BUas offers a special programme for highly talented logistics students, which involves a scholarship and opportunities for prestigious work placement assignments and graduation projects at leading companies.
Serious Gaming is being used at BUas to gain insight into logistic processes. In the first year, you as logistics student get nine weeks to work on this game, called Blokko. Finance, planning, everything you have learned is dealt with in the game, including new techniques such as blockchain. The game is played across the campus by moving Lego blocks from one building to another.
Working together on the future of logistics
Cooperation with industry partners is essential to our degree programmes in order to keep education up to date and relevant. What’s happening in the logistics field, what problems are professionals facing, and what questions do they have? Together with leading companies you will work on complex issues and help shape the logistics of the future. A substantial part of your studies consists of real-life, practice-based assignments. These assignments are drawn from the logistics industry, but also from sectors such as events and healthcare.
- Some examples
For Bravis Ziekenhuis in Bergen op Zoom and Roosendaal students conducted a study on waiting times in healthcare. For DHL students researched how to innovate the logistics chain.

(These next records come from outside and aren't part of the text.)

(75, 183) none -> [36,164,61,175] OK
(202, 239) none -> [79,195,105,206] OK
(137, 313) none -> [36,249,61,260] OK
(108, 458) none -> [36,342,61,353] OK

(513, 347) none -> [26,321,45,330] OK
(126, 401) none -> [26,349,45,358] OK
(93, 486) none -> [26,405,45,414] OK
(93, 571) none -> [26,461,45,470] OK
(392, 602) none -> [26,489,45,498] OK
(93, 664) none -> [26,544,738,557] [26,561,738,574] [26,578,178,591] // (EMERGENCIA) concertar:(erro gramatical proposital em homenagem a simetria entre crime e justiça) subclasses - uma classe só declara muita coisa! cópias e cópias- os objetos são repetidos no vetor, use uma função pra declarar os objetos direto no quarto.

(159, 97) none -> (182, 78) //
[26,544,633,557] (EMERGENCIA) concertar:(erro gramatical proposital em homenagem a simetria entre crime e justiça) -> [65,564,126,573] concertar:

Another example concerns the assignments carried out by students for the Breda-based festivals of Ploegendienst en Duikbootfestival. The students tackled subjects like mobility management, capacity management and site management. How do you get to and from the festival site safely, and what does that mean for the surrounding area? And for the timing or line-up of the festival? Festival visitors want quick access to food, drinks and toilets. How many facilities are needed and where should these be located? And what if something happens? Can the emergency services get there quickly and is there a crisis plan? Questions that need to be addressed if you want to create a happy and safe festival experience.